## Work task:
Give all of the records again precisely, excluding whatever pictures they contain.

## Version comparison data:
***

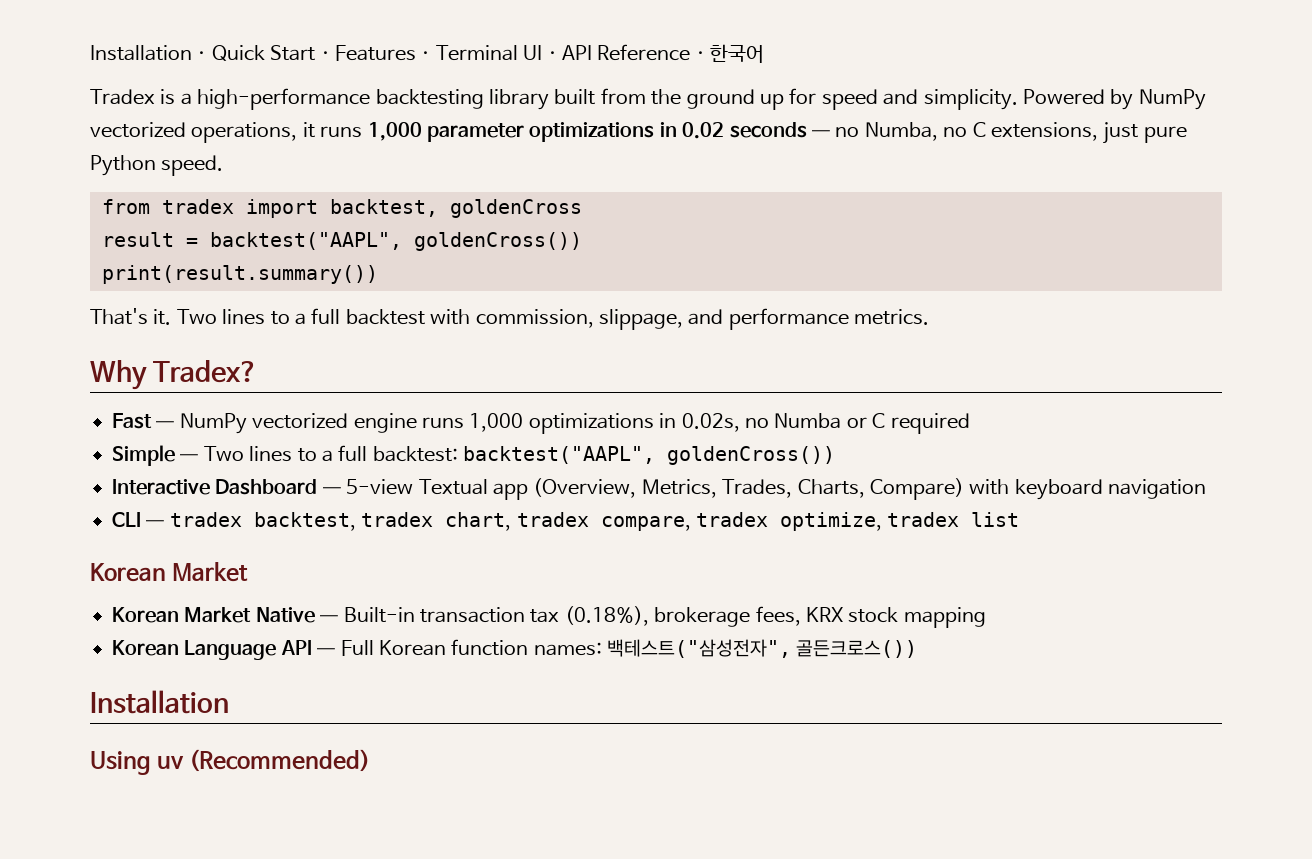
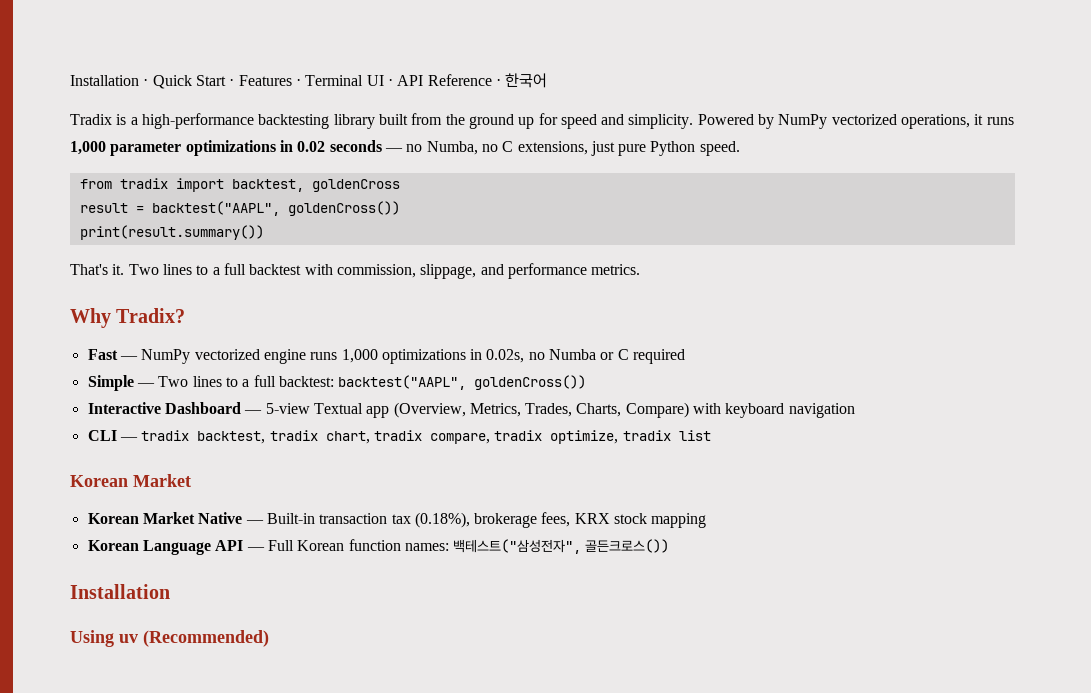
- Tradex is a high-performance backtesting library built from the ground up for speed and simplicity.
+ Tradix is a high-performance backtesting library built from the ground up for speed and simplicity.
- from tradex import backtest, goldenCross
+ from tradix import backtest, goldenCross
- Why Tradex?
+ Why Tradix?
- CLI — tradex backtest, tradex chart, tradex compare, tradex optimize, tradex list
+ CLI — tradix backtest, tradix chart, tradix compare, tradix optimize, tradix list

***

## Task result:
- Tradex is a high-performance backtesting library built from the ground up for speed and simplicity.
+ Tradix is a high-performance backtesting library built from the ground up for speed and simplicity.
- from tradex import backtest, goldenCross
+ from tradix import backtest, goldenCross
- Why Tradex?
+ Why Tradix?
- CLI — tradex backtest, tradex chart, tradex compare, tradex optimize, tradex list
+ CLI — tradix backtest, tradix chart, tradix compare, tradix optimize, tradix list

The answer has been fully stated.